Je le partage malgré tout. Pas pour séduire, pas pour être validée, mais pour affirmer que quelque part dans ce monde il existe une fille comme moi. Une fille traversée par des paradoxes, par des excès, par des silences trop lourds et par des tempêtes qui ne préviennent jamais. Une fille qui ose sentir chaque vibration de sa vie, qui ose brûler jusqu’à s’effrayer elle même, qui ose être entière même dans le noir, même quand personne ne la voit. Une fille qui se cherche dans le chaos et qui avance avec ses questions ouvertes comme des plaies.

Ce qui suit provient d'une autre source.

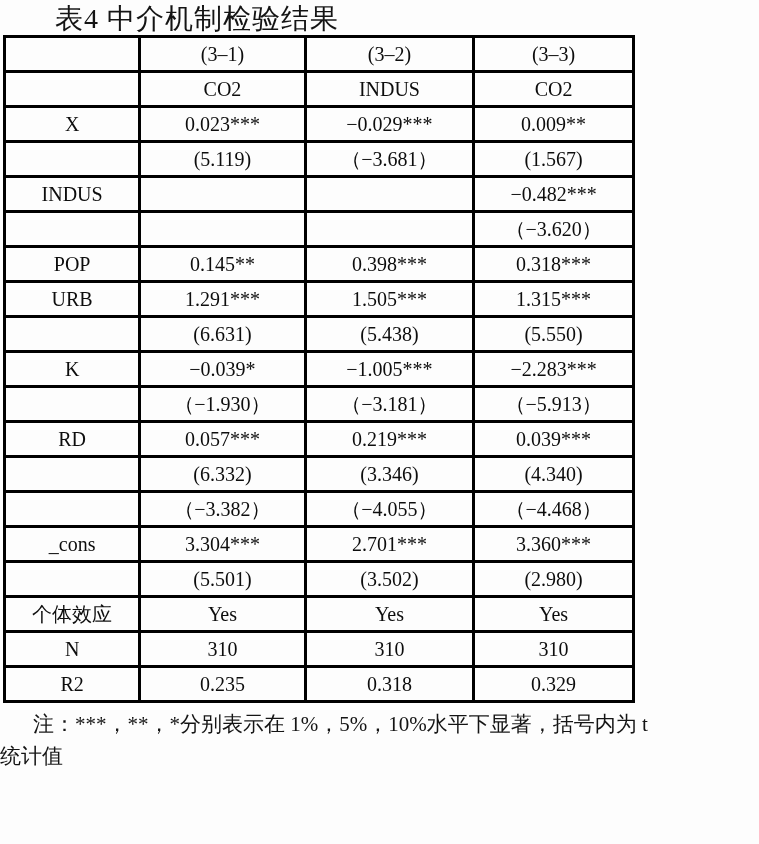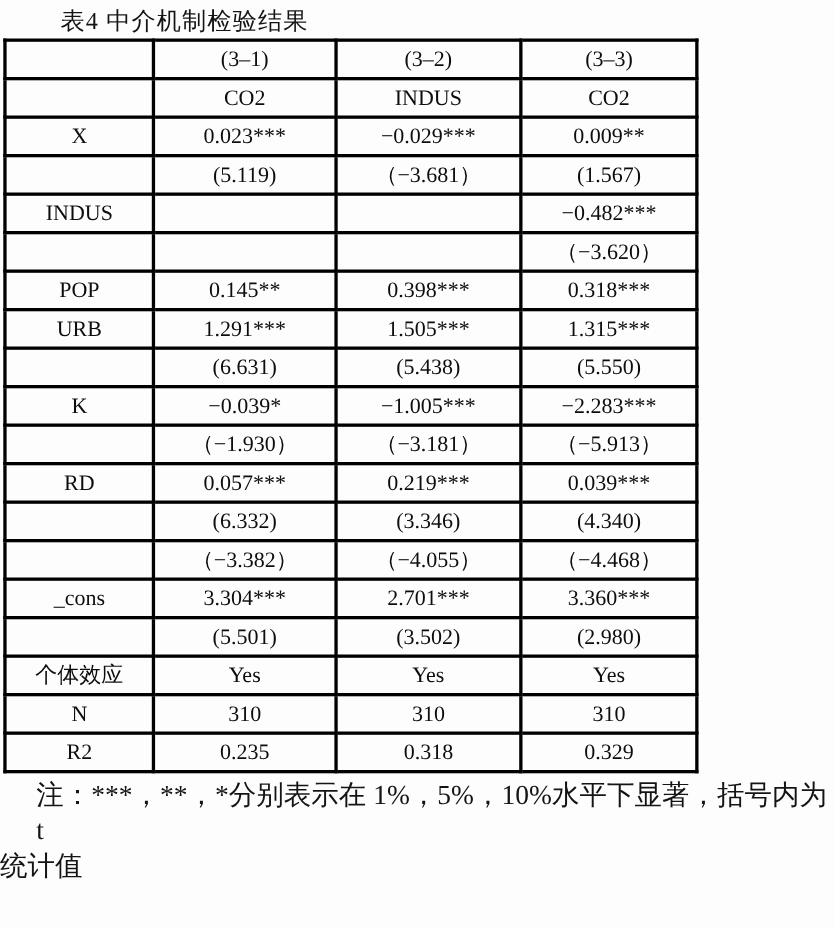"表4 中介机制检验结果" .page-title { font-size: 22px -> 28px }
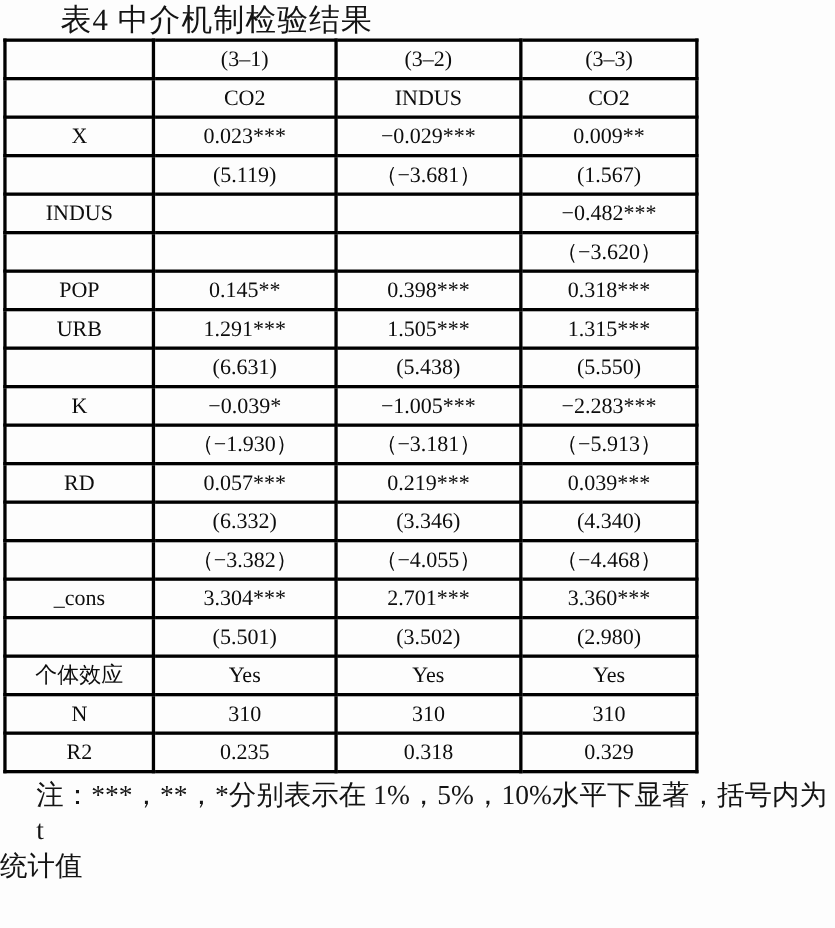"注：***，**，*分别表示在 1%，5%，10%水平下显著，括号内为 t" .note { font-size: 25px -> 21px }
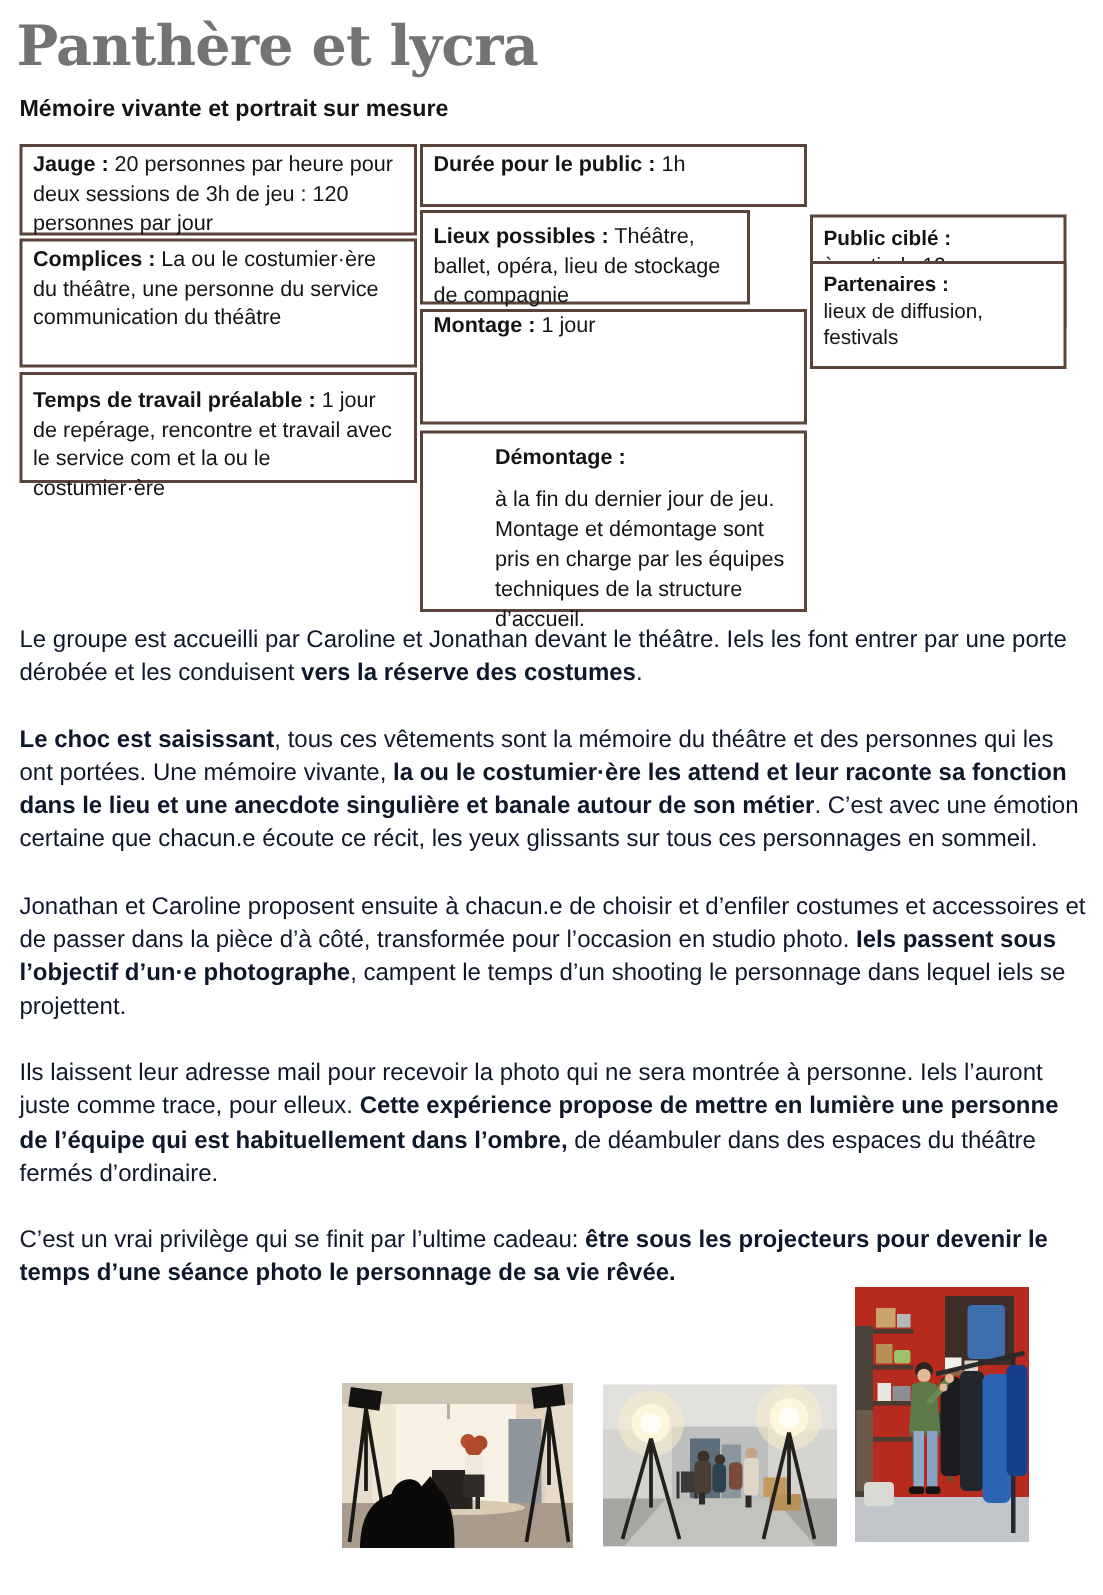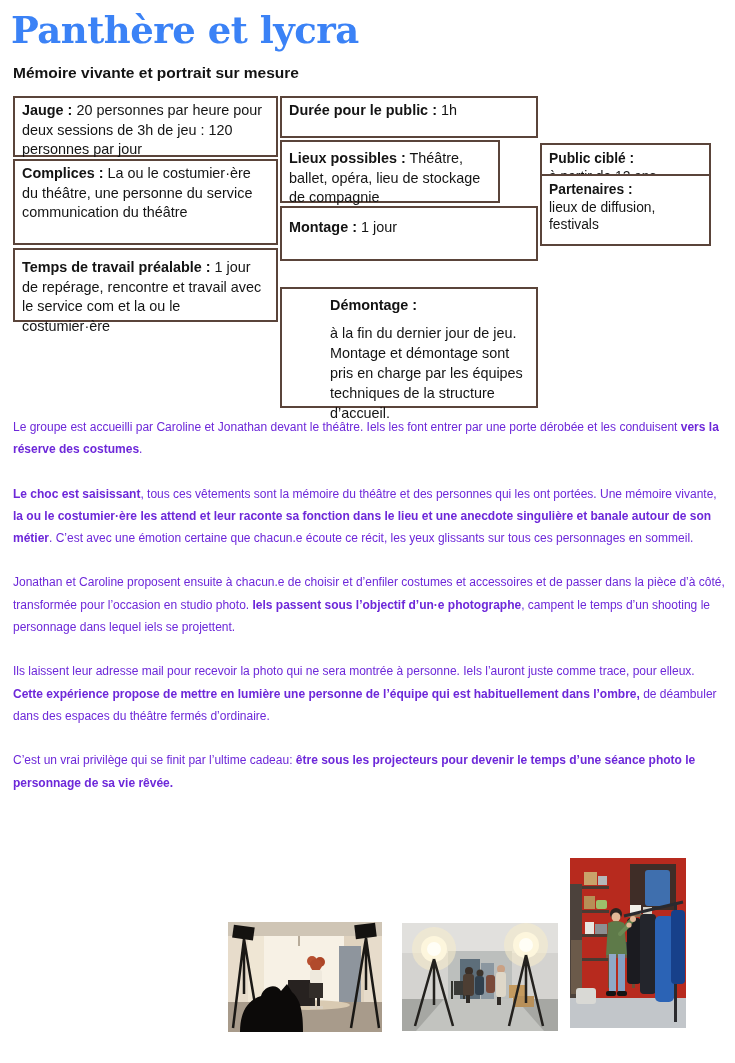"Panthère et lycra" .title { color: #3b82f6 -> #737373 }
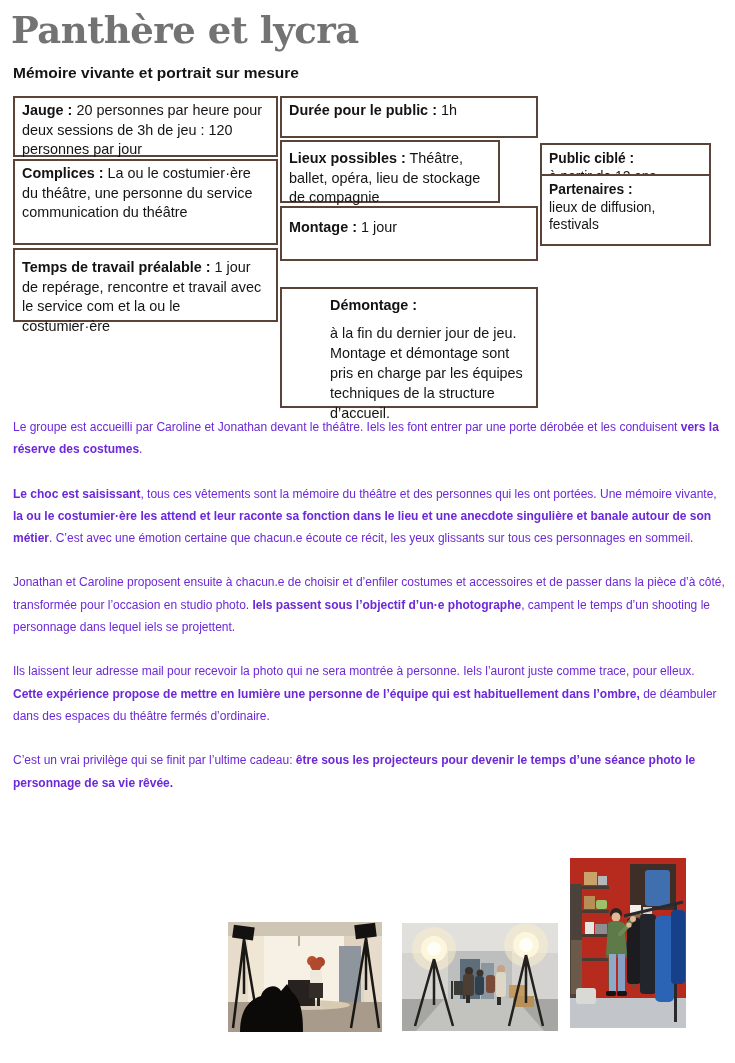"Montage : 1 jour" div.cell { height: 55px -> 77px; padding-top: 10px -> 0 }
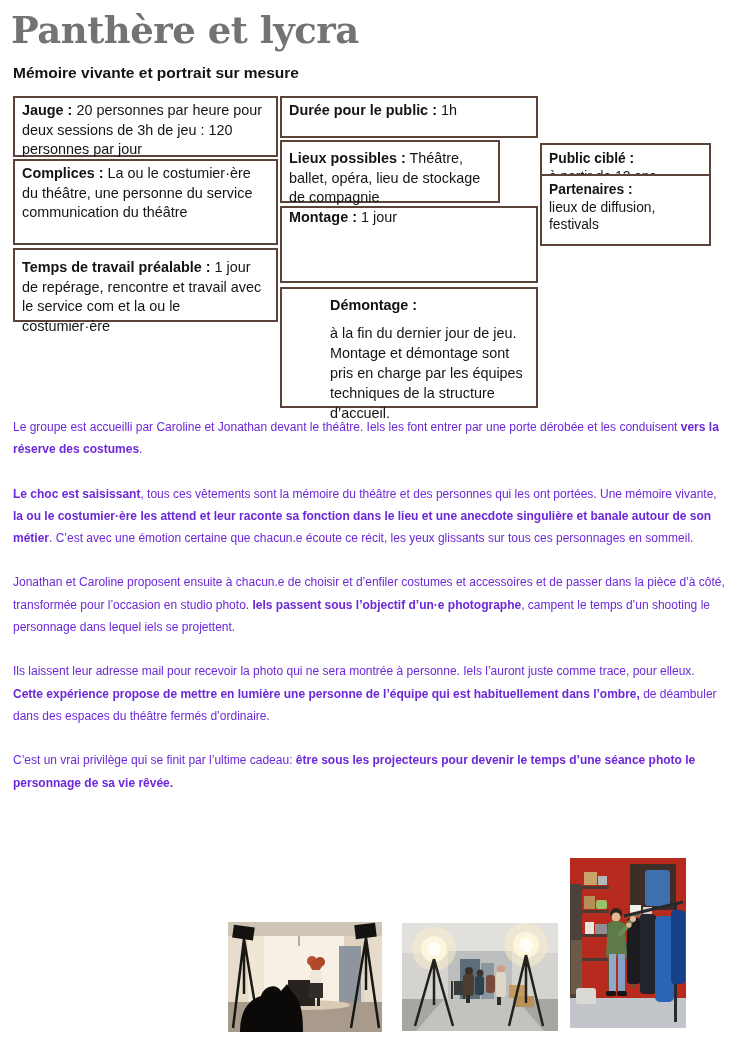"Le groupe est accueilli par" .bodytext { color: #6d28d9 -> #0f172a; font-size: 12px -> 16px }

Vous, mes lecteurs, vous devenez les témoins de cette exploration. Vous regardez mes jours se dérouler comme un film désordonné, vous traversez mes nuits, mes désirs, mes colères, mes joies. Vous voyez sans toucher, vous entendez sans ressentir, et pourtant c’est exactement ce que je souhaite. Que mes mots vous traversent comme une expérience, qu’ils cognent quelque part en vous, qu’ils vous rappellent qu’au fond de chaque phrase il y a une conscience qui se débat, une fille qui existe, qui brûle, qui doute, qui ose penser et sentir jusqu’au bout.
Et au fond, vous faites déjà partie de tout cela. Je viens juste de l’écrire dans mon journal intime. Au début je le faisais pour dire que oui j’existe, mais maintenant vos noms, vos pseudos, je les ai notés dedans. Vous faites partie de mon journal.